What is being asked:
A single figure is required: the number of lines in the data below that hold the word "width".

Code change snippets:
■ ■ ■

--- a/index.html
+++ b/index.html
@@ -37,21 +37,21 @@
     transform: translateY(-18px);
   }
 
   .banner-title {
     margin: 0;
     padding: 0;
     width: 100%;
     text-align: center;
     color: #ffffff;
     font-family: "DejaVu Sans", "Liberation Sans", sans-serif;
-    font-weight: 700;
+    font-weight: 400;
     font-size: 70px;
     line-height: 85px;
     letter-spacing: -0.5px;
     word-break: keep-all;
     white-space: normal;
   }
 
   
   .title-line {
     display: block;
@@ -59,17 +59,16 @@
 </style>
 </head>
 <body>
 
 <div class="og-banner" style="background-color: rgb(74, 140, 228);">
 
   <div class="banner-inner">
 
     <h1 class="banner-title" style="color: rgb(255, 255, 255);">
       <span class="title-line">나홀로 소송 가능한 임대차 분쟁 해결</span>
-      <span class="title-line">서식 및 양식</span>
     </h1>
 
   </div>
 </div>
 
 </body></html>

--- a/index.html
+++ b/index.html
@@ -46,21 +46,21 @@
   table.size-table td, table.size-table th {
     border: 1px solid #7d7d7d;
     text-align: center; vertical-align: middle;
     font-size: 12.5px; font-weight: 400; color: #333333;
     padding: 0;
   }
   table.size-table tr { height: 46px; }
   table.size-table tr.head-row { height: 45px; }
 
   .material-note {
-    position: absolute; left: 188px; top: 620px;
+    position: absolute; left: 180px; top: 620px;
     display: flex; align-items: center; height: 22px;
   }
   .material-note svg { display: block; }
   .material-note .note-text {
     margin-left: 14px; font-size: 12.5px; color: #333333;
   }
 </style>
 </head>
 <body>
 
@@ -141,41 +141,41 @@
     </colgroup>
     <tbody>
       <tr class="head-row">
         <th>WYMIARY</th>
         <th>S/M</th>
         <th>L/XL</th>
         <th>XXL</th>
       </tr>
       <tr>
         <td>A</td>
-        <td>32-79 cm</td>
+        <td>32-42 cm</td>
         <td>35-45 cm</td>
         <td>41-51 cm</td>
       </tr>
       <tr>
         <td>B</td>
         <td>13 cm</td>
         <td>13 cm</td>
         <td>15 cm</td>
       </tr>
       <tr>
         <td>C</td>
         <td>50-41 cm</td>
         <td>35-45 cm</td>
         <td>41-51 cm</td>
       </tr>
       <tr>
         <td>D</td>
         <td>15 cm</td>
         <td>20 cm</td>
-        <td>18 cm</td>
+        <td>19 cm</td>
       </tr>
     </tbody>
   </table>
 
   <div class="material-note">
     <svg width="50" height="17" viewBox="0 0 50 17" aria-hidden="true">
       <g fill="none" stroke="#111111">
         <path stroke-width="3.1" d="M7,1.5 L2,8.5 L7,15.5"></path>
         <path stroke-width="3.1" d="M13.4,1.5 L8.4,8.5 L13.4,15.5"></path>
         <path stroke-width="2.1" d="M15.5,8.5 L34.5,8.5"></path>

■ ■ ■

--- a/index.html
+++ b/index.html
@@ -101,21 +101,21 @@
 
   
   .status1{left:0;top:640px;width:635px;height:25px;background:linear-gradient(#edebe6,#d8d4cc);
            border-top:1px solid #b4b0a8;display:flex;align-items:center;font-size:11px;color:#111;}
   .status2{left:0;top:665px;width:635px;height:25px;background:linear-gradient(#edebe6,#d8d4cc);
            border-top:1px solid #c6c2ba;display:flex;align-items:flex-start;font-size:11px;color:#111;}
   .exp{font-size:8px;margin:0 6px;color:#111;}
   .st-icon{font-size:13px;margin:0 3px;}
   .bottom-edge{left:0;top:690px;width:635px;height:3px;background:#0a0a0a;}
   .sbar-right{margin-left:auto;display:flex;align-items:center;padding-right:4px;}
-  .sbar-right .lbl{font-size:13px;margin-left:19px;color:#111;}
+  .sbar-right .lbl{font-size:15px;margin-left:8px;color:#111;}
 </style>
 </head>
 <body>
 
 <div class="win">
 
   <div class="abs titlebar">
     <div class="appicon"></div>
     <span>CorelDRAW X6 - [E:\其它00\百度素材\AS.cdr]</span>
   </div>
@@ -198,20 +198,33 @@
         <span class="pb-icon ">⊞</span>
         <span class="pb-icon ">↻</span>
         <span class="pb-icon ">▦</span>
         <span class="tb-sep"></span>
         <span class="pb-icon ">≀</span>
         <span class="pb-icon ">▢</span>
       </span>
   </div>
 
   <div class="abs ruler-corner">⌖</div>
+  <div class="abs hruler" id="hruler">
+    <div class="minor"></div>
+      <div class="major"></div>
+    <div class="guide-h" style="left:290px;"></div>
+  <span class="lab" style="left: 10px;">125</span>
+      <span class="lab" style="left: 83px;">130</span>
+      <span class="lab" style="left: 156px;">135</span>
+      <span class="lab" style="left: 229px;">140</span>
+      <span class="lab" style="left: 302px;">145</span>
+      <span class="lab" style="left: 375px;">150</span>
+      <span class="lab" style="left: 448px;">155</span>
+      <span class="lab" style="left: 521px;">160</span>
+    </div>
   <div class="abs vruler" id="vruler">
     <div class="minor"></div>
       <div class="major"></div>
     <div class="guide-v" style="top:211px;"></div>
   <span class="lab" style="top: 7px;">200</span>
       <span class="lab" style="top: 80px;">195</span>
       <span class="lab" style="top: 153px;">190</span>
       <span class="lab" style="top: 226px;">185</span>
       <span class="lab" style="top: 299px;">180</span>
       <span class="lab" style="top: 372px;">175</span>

■ ■ ■

Result below:
8